**** INPUT RECORDS ****

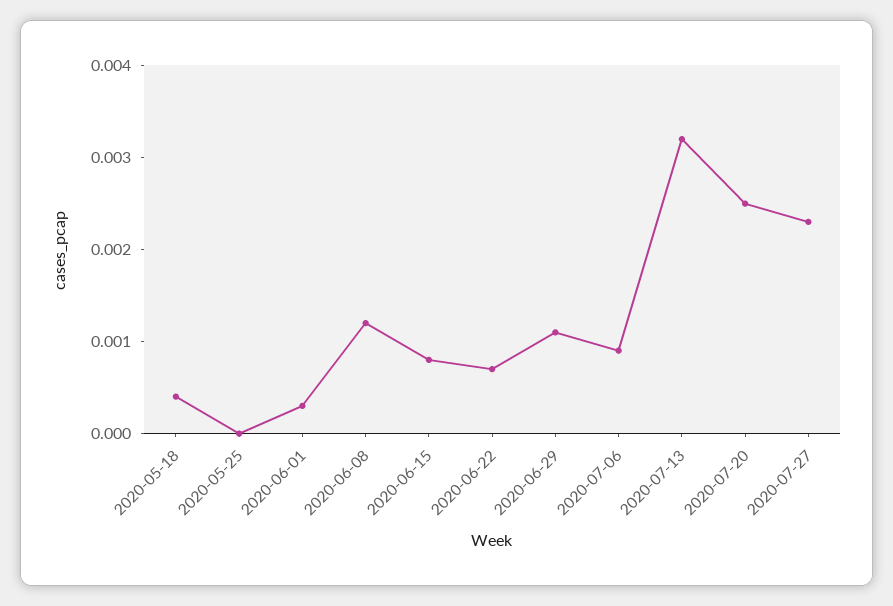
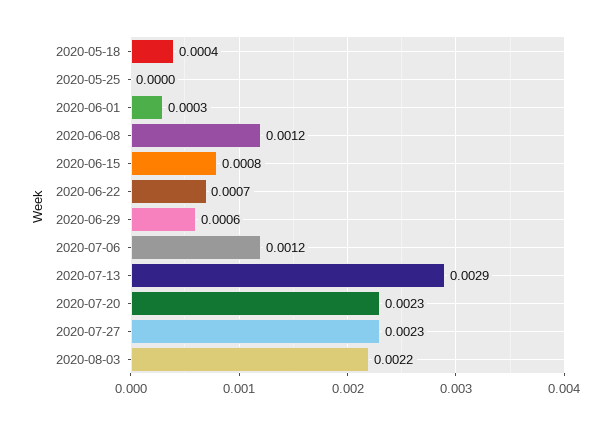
2020-06-29: 0.0011 -> 0.0006
2020-07-06: 0.0009 -> 0.0012
2020-07-13: 0.0032 -> 0.0029
2020-07-20: 0.0025 -> 0.0023
2020-08-03: none -> 0.0022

****

> **WORK TO COMPLETE**:
Without the pictures, set down every entry exactly.

> **TASK SOLUTION**:
2020-06-29: 0.0011 -> 0.0006
2020-07-06: 0.0009 -> 0.0012
2020-07-13: 0.0032 -> 0.0029
2020-07-20: 0.0025 -> 0.0023
2020-08-03: none -> 0.0022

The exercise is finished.